1) The Crown Point State Historic site is free to the public, although the museum and visitor center is operated by a non-profit organization that has a nominal charge. I strongly recommend visiting the museum as it is very well done. The movie they have does an excellent job of giving the history of both forts and part way through the screen lifts up showing a map that is then highlighted with lights to show the key locations. There was also a volunteer dressed as a French soldier that was more than happy to provide explanations and answer questions of literally everything in the museum. I learned more from him then I did the exhibits themselves. This was partly due to the fact he hovered over my shoulder the entire time and partly because I asked a lot of questions.
2) By paying the admission you are also given a tour guide for the forts that provide some additional information about what you are seeing in the ruins. There are some interpretive signs as well, but I found the guide to be a great addition.
3) Fort St. Frederick was essentially destroyed by the French when they left and a lot of the stone was used in the construction of Fort Crown Point, therefore there is not a lot to see except for some depressions. I was intrigued by the eight sided three story tower they had built in the north corner and I am still not sure its intention except as a final line of defense within the walls of the fort.

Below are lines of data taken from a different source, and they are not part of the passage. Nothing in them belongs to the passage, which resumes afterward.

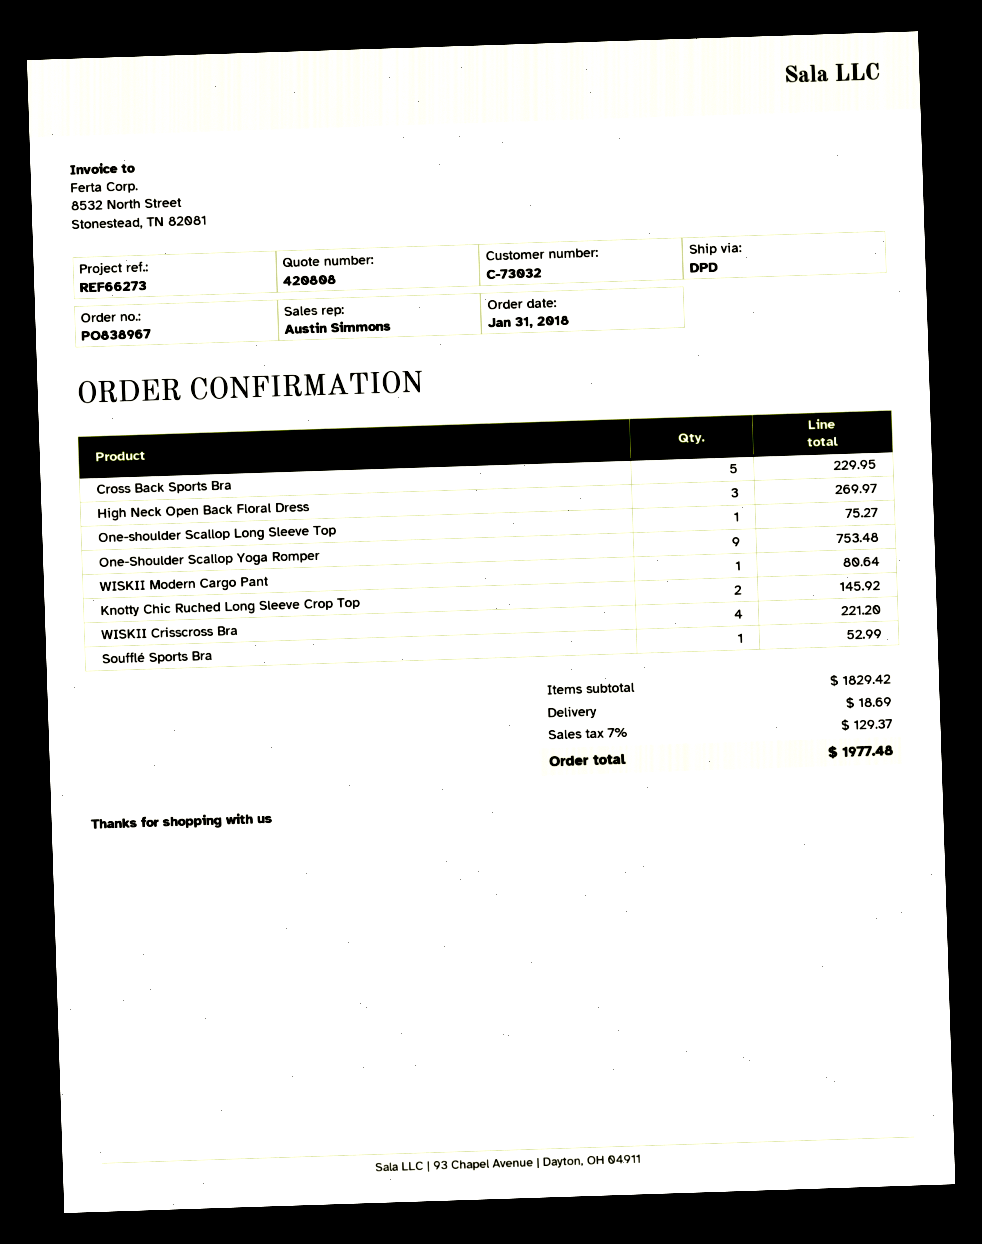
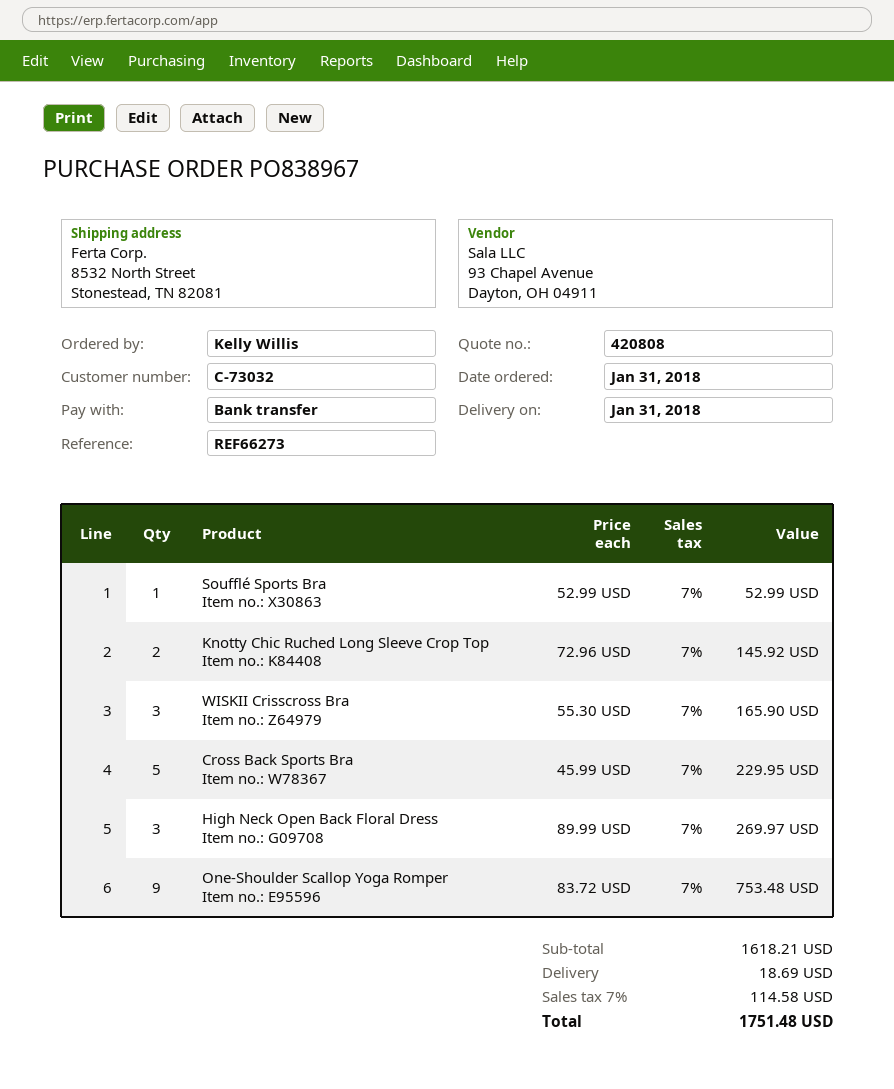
One-shoulder Scallop Long Sleeve Top: 1 for 75.27 -> none
WISKII Modern Cargo Pant: 1 for 80.64 -> none
WISKII Crisscross Bra: 4 for 221.20 -> 3 for 165.90
subtotal: 1829.42 -> 1618.21
tax: 7% = 129.37 -> 7% = 114.58
total: 1977.48 -> 1751.48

4) Fort Crown Point is the largest British fort in North America and it is huge! We have seen a lot of forts from that time period and none are anywhere near the size of this fort. Much of the stone walls and moat are in good condition, but you have to visualize that the walls were extended to four times the height they are today with some wood!! The remains of the officer quarters and the only complete barracks are mostly intact except for the second story and of course all the interior wooded floors and doors. They also had a large well in one of the bastions that is still functional, which is the only well I have seen that has not filled in over time.
5) The fortifications also included three redoubts situated out in front of the fort itself. You can still visit one of these redoubts across the highway from the fort. There is not much left of this small structure except for the moat out in front of the redoubt.
6) Even with time spent in the museum it takes only a couple of hours to explore the fort, but if you like old forts and history it is well worth the trip. Besides there are a lot of nice views of Lake Champlain.